Azize Ulaş

N’olur Ayrılalım’ın üçüncü bölümü için ilk söyleyeceğim cümle: ” Ben uzun süredir bu kadar gülmemiştim. “ olacak. Çok akıllıca yazılmış replikler hakkı çok iyi verilerek oynandığında bu çıkıyor işte. Temmuz’un et yiyen Yusuf’a bakıp “Iyyyy, kendi türünü yiyo…” demesini mi söyleyeyim, “Carpe dieTurgaym” diyen Temmuz’a “Ne diyem, ne diyem?” diyen Yusuf’u mu söyleyeyim, yoksa ekrana boynunu devekuşu gibi uzatıp “Türkan Şoray kirpiği mi o?” diyen asistanı mı söyleyeyim?( Aklıma gelenlerin hepsini yazarsam bölümü bir de buradan yazılı “izleyeceksiniz” diye susuyorum, unuttuğumdan değil!) Esprinin birini kaçıracağım diye dört kulak dört göz izledim bölümü, kesmedi tekrarına da bakacağım.

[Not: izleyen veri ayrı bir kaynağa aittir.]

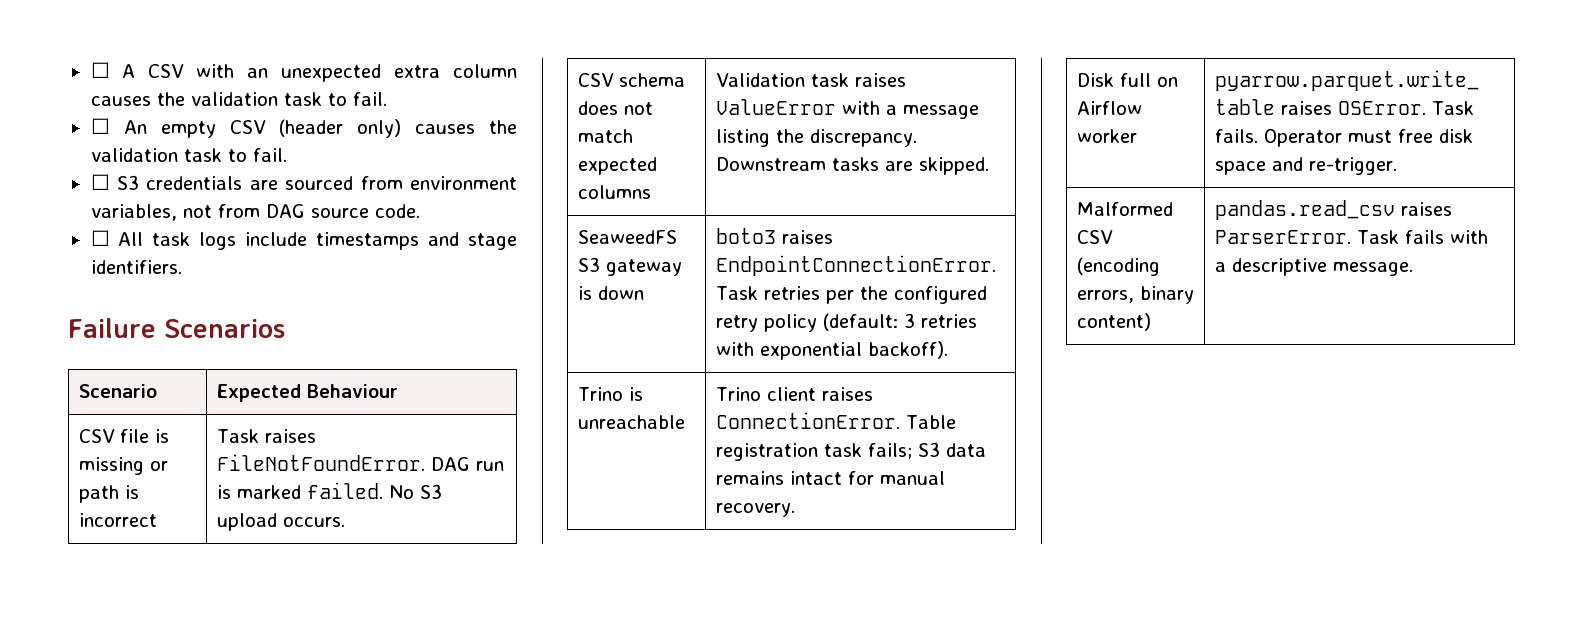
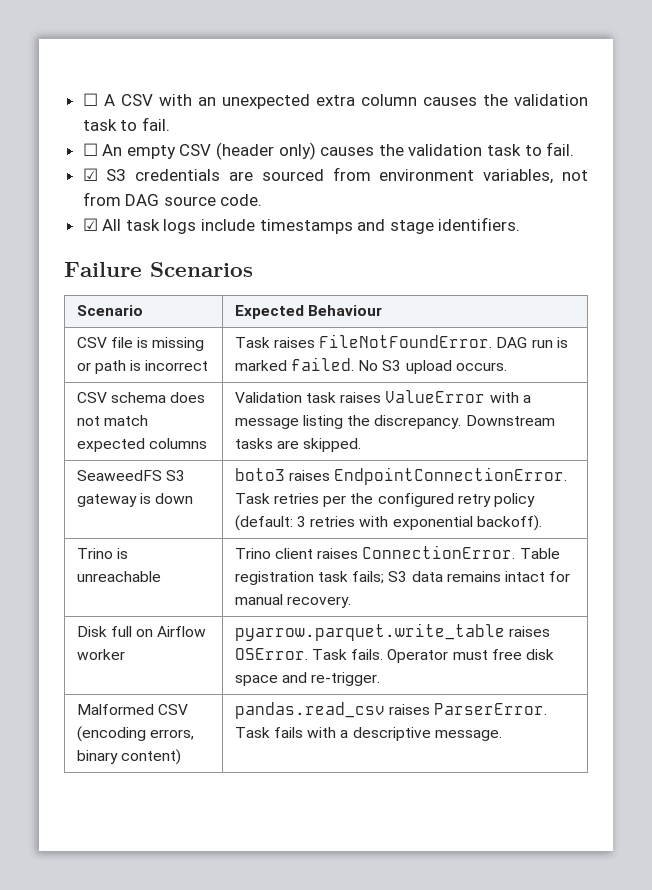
- ☐ S3 credentials are sourced from environment variables, not from DAG source code.
+ ☑ S3 credentials are sourced from environment variables, not from DAG source code.
- ☐ All task logs include timestamps and stage identifiers.
+ ☑ All task logs include timestamps and stage identifiers.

Dizinin öyle iyi işlenmiş bir kurgusu var ki tempo hiç düşmeden 120 dakika reklamsız nasıl geçti anlamadım, bile. Bağlantıları çok iyi kurulmuş, sahne uzunlukları çok doğru ayarlanmış ve komedinin içine çok zarif yerleşmiş romantizmiyle ilk üç bölümün en iyisiydi, diyorum. Bu “en iyi” sözünü gelecekte daha kaç kez kullanacağım bilmiyorum ama eminim ki ilk ve son olmayacak.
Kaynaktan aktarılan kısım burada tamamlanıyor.